Morrison tries to approach her about it, more than once. She’s dismissive, and it’s easy to make excuses about being busy- it’s certainly not a lie. He gives up soon enough, and she’s left to her work once more, humbled and scared and quietly deciding she ought to stick to what she knows.

That doesn’t stop the itch in the back of her mind, though. The one that persists with the knowledge that she’s left a problem unsolved, a task incomplete- the technology is there. It _could_ work, she’s sure, if only she could hit that precise, sensitive time period before the brain is too far-gone to recover…

When she picks up the research again, it’s with renewed determination, and a heart she tries to harden against the consequences of her earlier attempts.

It’s slow going, a gradual chipping away at the ultimate problem- the point at which the human brain cannot be restored to its proper state of operations. The point at which there’s no longer a point in attempting to bring a person back from the dead, as the _person_ is too far out of reach. There’s no use to the world in bringing empty corpses back to their feet, and Angela steers hard away from achieving such a result again.

It’s in the field, again, when she finally gets to test her newest hypothesis.
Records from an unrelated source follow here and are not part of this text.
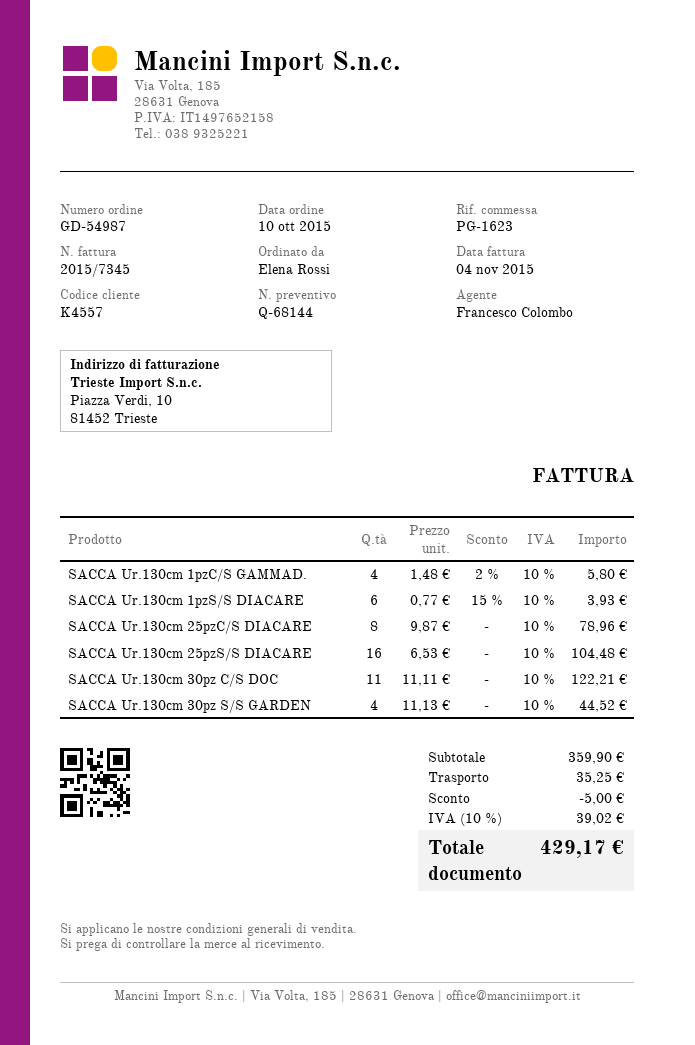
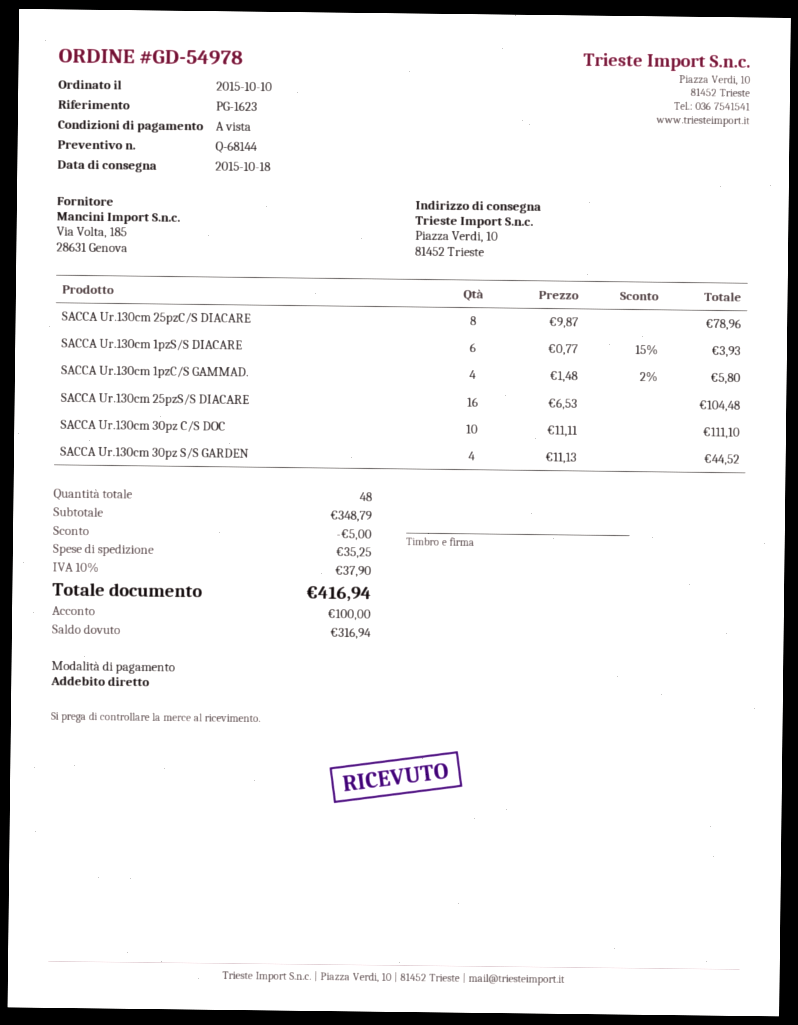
order number: GD-54987 -> GD-54978
SACCA Ur.130cm 30pz C/S DOC: 11 x 11.11 = 122.21 -> 10 x 11.11 = 111.10
subtotal: 359.90 -> 348.79
tax: 10% = 39.02 -> 10% = 37.90
total: 429.17 -> 416.94

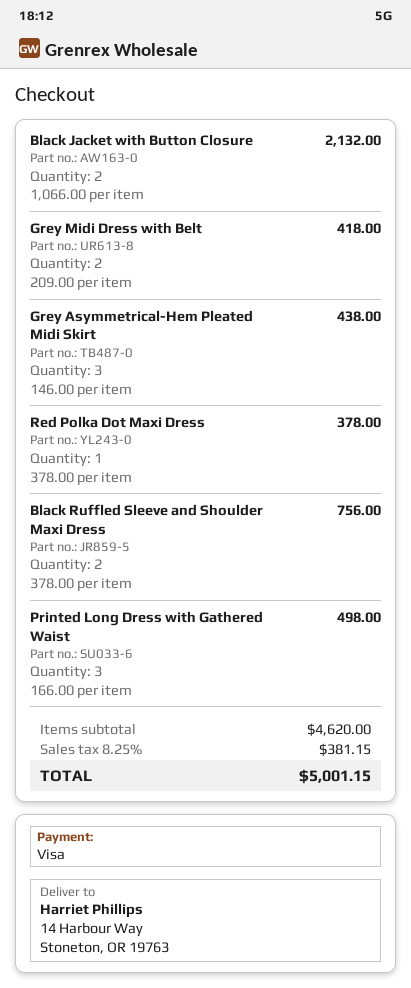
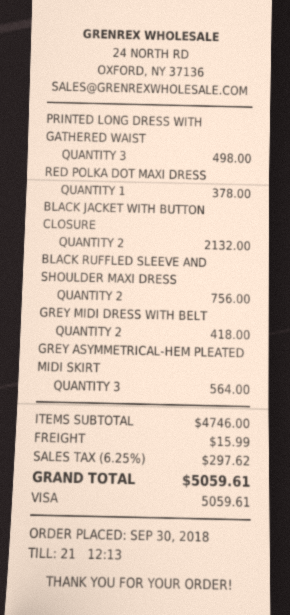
Grey Asymmetrical-Hem Pleated Midi Skirt: 3 for 438.00 -> 3 for 564.00
subtotal: 4620.00 -> 4746.00
shipping: none -> 15.99
tax: 8.25% = 381.15 -> 6.25% = 297.62
total: 5001.15 -> 5059.61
It’s almost too perfect- she’s caught up in the heat of battle, trying to keep track of her comrades as they scatter across increasingly ragged terrain, and she’s just a fraction of a second too late. Watches as a bullet tears clean through a woman’s skull, bringing her to her knees before she collapses completely. Dead on impact.

Angela doesn’t hesitate.

Everything else fades away as she rushes to the woman’s side, wings flaring out behind her for the short flight. There’s a clock already counting seconds in her head, and her hands are steady as she readies her staff, newly outfitted to host the new technology.

She takes a deep breath.

The visible wound repairs itself, first, and it’s already a good sign- tissue stitching back together, bone fragments returning to where they belong. Blood loss is hard to compensate for, but it hasn’t been long since the bullet’s impact, and most of it remains in the woman’s body. All that’s left is to watch and wait, and Angela does just that, letting the technology work and hoping, _praying_ , wondering if twelve seconds was already too many-

The woman comes back with a wet gasp, and her eyes fly open. She’s fumbling for her weapon, and Angela reaches for her flailing hand, catching it tight in her own. Waits until the woman’s eyes focus, and there’s _light_ there, light and emotion and something indisputably alive, and Angela can feel her heart beating, hard and quick.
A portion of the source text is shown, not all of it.